For the context we talk about games (RF is the game).
In the sentence, I don't know which is the subject. Is it 本笃 or 妹妹?
Then there is the problem with the particle 但 and 却 which means "but". But in the same sentence seems kind of wrong.
I barely understand the sentence. But what is the right subject?
"There is sibling love. RF may show that despite Benedict's arrogance, he deeply cared for his sister."
"There is sibling love. RF shows that despite Benedict's arrogance, his sister cared deeply for him."
Which one is correct?
Thanks for your help.


----------



## Skatinginbc

JapanForever said:


> 虽然本笃傲慢但对妹妹却很关心爱护...despite Benedict's arrogance, he deeply cared for his sister.


That's the one.  
BTW, I strongly prefer 本笃虽然傲慢但对妹妹却很关心爱护 over 虽然本笃傲慢但对妹妹却很关心爱护.  The former makes the subject very clear while the latter lacks parallelism (i.e., the element led by 虽然 is a sentence 本笃傲慢, which contains a subject, whereas the element led by 但 is a predicate 对妹妹却很关心爱护, which does not have a subject ==> Not parallel.  It is thus a poorly constructed sentence).


----------



## JapanForever

Yes that is why the sentence was unclear. Btw what does mean the partRF可以看出来虽然? Why does it make the sentence unclear?


----------



## Skatinginbc

JapanForever said:


> Btw what does mean the partRF可以看出来虽然? Why does it make the sentence unclear?

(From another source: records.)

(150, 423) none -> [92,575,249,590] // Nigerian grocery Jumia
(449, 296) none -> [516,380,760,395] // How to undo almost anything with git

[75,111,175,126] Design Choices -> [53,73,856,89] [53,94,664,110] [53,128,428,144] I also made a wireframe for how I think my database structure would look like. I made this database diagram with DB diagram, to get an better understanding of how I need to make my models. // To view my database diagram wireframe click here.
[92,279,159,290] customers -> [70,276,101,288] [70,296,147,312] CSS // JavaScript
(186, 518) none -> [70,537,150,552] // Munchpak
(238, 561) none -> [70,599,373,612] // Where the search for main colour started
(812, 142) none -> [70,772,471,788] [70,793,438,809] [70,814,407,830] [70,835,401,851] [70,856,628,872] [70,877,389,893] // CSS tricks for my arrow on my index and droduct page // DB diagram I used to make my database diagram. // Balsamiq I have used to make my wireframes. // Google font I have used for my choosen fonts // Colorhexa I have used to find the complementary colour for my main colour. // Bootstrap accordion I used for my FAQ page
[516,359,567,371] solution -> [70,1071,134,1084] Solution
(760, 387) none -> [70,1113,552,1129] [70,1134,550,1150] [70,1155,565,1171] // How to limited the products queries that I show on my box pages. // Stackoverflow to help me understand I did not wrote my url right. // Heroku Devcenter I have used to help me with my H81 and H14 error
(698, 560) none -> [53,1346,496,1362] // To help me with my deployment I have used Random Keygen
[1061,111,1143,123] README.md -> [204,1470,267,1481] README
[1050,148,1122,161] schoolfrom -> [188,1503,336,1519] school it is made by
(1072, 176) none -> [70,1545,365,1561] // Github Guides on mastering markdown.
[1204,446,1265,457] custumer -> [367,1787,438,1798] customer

I don't know what 'RF' is.  If it is indeed a game, I would have said: 從RF可以看出, 本笃虽然傲慢, 对妹妹却很关护.


----------



## SuperXW

所以便是兄妹爱，RF可以看出来虽然本笃傲慢但对妹妹却很关心爱护。
I barely understand the sentence either...I think it's poorly written.
所以 at the beginning? Where's 因为？
RF is the game? The game 可以看出来(can see)?
The whole sentence doesn't make much sense.


----------



## retrogradedwithwind

In my high school years, a lot of sentences which was deliberately written incorrectly (病句, I dont know how to translate this word) were showed to us to pick up errors. One sort of those sentences is 主语不明, which means subjects are ambiguous.

虽然我来了，但他还是不高兴。right 
虽然我来了，但还是不高兴。 wrong 
我虽然来了，但他还是不高兴。 wrong
我虽然来了，但还是不高兴。 right 

But many dont care this very much in their articles, so ... the two wrong sentences are very common.


----------



## JapanForever

Yes RF is the game. But I just don't get "RF可以看出来虽然" part... Does it mean something "RF discerned that although Benedict's arrogance he deeply cares for his sister" (From what I can find on dictionaries). I can be wrong.Is it right?
But apparently eveyone is agree about the fact that the object is 妹妹 and the subject is 本笃...but the sentence sounds really poorly written.


----------



## Skatinginbc

JapanForever said:


> But I just don't get "RF可以看出来虽然" part... Does it mean something "RF discerned that although Benedict's arrogance he deeply cares for his sister" (From what I can find on dictionaries). I can be wrong.Is it right?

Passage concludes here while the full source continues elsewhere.